### Action item
In this exercise, each record below is to be written out again exactly.

### Record excerpts
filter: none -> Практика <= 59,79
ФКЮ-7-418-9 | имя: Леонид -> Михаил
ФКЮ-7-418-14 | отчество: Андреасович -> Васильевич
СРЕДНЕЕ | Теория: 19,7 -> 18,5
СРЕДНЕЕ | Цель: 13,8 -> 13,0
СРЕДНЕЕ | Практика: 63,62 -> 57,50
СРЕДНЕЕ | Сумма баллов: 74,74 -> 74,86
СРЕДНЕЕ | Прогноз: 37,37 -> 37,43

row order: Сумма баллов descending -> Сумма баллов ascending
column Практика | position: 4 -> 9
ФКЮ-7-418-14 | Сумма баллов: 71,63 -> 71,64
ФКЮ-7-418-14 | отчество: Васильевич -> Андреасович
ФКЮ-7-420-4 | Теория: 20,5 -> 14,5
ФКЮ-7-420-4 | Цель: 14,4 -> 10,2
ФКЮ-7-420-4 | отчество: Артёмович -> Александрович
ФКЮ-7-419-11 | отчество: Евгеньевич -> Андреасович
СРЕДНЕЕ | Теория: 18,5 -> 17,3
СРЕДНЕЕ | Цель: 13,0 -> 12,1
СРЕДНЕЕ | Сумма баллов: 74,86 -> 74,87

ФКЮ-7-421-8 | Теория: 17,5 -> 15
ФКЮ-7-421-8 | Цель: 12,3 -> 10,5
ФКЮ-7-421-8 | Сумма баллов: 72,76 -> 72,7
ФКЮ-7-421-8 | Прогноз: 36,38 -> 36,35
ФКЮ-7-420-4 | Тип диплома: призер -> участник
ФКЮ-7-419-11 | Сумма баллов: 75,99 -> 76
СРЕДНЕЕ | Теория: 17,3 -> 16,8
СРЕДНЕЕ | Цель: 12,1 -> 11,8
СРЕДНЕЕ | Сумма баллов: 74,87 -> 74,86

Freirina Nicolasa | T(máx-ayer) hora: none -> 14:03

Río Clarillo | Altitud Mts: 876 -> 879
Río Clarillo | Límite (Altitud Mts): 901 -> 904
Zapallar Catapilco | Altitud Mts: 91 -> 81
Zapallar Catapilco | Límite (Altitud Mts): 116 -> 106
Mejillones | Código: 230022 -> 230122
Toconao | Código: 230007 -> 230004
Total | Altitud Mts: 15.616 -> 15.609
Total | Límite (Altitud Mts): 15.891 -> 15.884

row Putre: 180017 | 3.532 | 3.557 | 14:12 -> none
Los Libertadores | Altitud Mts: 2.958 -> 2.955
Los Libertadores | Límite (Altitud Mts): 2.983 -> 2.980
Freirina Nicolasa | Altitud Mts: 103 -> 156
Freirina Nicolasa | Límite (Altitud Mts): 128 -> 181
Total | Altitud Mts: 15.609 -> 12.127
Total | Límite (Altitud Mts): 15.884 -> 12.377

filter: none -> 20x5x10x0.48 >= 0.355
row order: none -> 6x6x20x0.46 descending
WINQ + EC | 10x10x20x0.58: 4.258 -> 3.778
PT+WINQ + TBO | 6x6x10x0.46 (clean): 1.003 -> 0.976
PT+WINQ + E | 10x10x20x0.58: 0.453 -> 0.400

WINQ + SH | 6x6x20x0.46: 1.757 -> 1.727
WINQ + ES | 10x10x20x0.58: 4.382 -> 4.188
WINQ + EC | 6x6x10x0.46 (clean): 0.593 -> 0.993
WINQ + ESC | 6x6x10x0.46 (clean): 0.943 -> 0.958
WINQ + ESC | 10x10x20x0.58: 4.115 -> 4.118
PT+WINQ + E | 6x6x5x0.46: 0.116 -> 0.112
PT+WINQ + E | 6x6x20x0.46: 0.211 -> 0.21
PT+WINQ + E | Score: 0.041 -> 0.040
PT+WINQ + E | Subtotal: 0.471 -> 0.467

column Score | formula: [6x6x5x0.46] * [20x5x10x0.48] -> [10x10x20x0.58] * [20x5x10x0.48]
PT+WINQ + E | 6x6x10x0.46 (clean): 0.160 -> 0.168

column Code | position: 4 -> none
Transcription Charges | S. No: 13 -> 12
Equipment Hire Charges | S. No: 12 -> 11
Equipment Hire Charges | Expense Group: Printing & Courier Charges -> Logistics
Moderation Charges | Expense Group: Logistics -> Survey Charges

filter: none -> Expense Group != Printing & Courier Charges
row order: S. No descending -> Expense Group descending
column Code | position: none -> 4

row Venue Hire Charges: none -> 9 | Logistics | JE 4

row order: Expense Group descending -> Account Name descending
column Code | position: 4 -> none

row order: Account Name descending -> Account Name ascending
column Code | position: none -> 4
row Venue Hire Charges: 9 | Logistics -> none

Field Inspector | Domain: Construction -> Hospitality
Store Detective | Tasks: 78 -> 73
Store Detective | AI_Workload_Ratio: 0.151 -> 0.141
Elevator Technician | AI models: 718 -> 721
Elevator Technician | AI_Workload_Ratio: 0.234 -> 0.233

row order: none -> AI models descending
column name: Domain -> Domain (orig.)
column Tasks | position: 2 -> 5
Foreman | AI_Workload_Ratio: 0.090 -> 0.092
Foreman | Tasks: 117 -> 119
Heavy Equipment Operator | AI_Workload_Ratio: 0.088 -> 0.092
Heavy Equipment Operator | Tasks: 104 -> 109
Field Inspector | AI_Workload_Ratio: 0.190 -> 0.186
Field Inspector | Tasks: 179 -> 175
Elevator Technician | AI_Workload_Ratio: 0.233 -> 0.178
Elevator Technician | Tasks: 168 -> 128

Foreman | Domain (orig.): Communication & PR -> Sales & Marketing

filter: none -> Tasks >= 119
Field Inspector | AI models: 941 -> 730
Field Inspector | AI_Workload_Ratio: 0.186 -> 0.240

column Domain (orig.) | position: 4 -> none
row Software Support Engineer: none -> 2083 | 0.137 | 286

### Written response
filter: none -> Практика <= 59,79
ФКЮ-7-418-9 | имя: Леонид -> Михаил
ФКЮ-7-418-14 | отчество: Андреасович -> Васильевич
СРЕДНЕЕ | Теория: 19,7 -> 18,5
СРЕДНЕЕ | Цель: 13,8 -> 13,0
СРЕДНЕЕ | Практика: 63,62 -> 57,50
СРЕДНЕЕ | Сумма баллов: 74,74 -> 74,86
СРЕДНЕЕ | Прогноз: 37,37 -> 37,43

row order: Сумма баллов descending -> Сумма баллов ascending
column Практика | position: 4 -> 9
ФКЮ-7-418-14 | Сумма баллов: 71,63 -> 71,64
ФКЮ-7-418-14 | отчество: Васильевич -> Андреасович
ФКЮ-7-420-4 | Теория: 20,5 -> 14,5
ФКЮ-7-420-4 | Цель: 14,4 -> 10,2
ФКЮ-7-420-4 | отчество: Артёмович -> Александрович
ФКЮ-7-419-11 | отчество: Евгеньевич -> Андреасович
СРЕДНЕЕ | Теория: 18,5 -> 17,3
СРЕДНЕЕ | Цель: 13,0 -> 12,1
СРЕДНЕЕ | Сумма баллов: 74,86 -> 74,87

ФКЮ-7-421-8 | Теория: 17,5 -> 15
ФКЮ-7-421-8 | Цель: 12,3 -> 10,5
ФКЮ-7-421-8 | Сумма баллов: 72,76 -> 72,7
ФКЮ-7-421-8 | Прогноз: 36,38 -> 36,35
ФКЮ-7-420-4 | Тип диплома: призер -> участник
ФКЮ-7-419-11 | Сумма баллов: 75,99 -> 76
СРЕДНЕЕ | Теория: 17,3 -> 16,8
СРЕДНЕЕ | Цель: 12,1 -> 11,8
СРЕДНЕЕ | Сумма баллов: 74,87 -> 74,86

Freirina Nicolasa | T(máx-ayer) hora: none -> 14:03

Río Clarillo | Altitud Mts: 876 -> 879
Río Clarillo | Límite (Altitud Mts): 901 -> 904
Zapallar Catapilco | Altitud Mts: 91 -> 81
Zapallar Catapilco | Límite (Altitud Mts): 116 -> 106
Mejillones | Código: 230022 -> 230122
Toconao | Código: 230007 -> 230004
Total | Altitud Mts: 15.616 -> 15.609
Total | Límite (Altitud Mts): 15.891 -> 15.884

row Putre: 180017 | 3.532 | 3.557 | 14:12 -> none
Los Libertadores | Altitud Mts: 2.958 -> 2.955
Los Libertadores | Límite (Altitud Mts): 2.983 -> 2.980
Freirina Nicolasa | Altitud Mts: 103 -> 156
Freirina Nicolasa | Límite (Altitud Mts): 128 -> 181
Total | Altitud Mts: 15.609 -> 12.127
Total | Límite (Altitud Mts): 15.884 -> 12.377

filter: none -> 20x5x10x0.48 >= 0.355
row order: none -> 6x6x20x0.46 descending
WINQ + EC | 10x10x20x0.58: 4.258 -> 3.778
PT+WINQ + TBO | 6x6x10x0.46 (clean): 1.003 -> 0.976
PT+WINQ + E | 10x10x20x0.58: 0.453 -> 0.400

WINQ + SH | 6x6x20x0.46: 1.757 -> 1.727
WINQ + ES | 10x10x20x0.58: 4.382 -> 4.188
WINQ + EC | 6x6x10x0.46 (clean): 0.593 -> 0.993
WINQ + ESC | 6x6x10x0.46 (clean): 0.943 -> 0.958
WINQ + ESC | 10x10x20x0.58: 4.115 -> 4.118
PT+WINQ + E | 6x6x5x0.46: 0.116 -> 0.112
PT+WINQ + E | 6x6x20x0.46: 0.211 -> 0.21
PT+WINQ + E | Score: 0.041 -> 0.040
PT+WINQ + E | Subtotal: 0.471 -> 0.467

column Score | formula: [6x6x5x0.46] * [20x5x10x0.48] -> [10x10x20x0.58] * [20x5x10x0.48]
PT+WINQ + E | 6x6x10x0.46 (clean): 0.160 -> 0.168

column Code | position: 4 -> none
Transcription Charges | S. No: 13 -> 12
Equipment Hire Charges | S. No: 12 -> 11
Equipment Hire Charges | Expense Group: Printing & Courier Charges -> Logistics
Moderation Charges | Expense Group: Logistics -> Survey Charges

filter: none -> Expense Group != Printing & Courier Charges
row order: S. No descending -> Expense Group descending
column Code | position: none -> 4

row Venue Hire Charges: none -> 9 | Logistics | JE 4

row order: Expense Group descending -> Account Name descending
column Code | position: 4 -> none

row order: Account Name descending -> Account Name ascending
column Code | position: none -> 4
row Venue Hire Charges: 9 | Logistics -> none

Field Inspector | Domain: Construction -> Hospitality
Store Detective | Tasks: 78 -> 73
Store Detective | AI_Workload_Ratio: 0.151 -> 0.141
Elevator Technician | AI models: 718 -> 721
Elevator Technician | AI_Workload_Ratio: 0.234 -> 0.233

row order: none -> AI models descending
column name: Domain -> Domain (orig.)
column Tasks | position: 2 -> 5
Foreman | AI_Workload_Ratio: 0.090 -> 0.092
Foreman | Tasks: 117 -> 119
Heavy Equipment Operator | AI_Workload_Ratio: 0.088 -> 0.092
Heavy Equipment Operator | Tasks: 104 -> 109
Field Inspector | AI_Workload_Ratio: 0.190 -> 0.186
Field Inspector | Tasks: 179 -> 175
Elevator Technician | AI_Workload_Ratio: 0.233 -> 0.178
Elevator Technician | Tasks: 168 -> 128

Foreman | Domain (orig.): Communication & PR -> Sales & Marketing

filter: none -> Tasks >= 119
Field Inspector | AI models: 941 -> 730
Field Inspector | AI_Workload_Ratio: 0.186 -> 0.240

column Domain (orig.) | position: 4 -> none
row Software Support Engineer: none -> 2083 | 0.137 | 286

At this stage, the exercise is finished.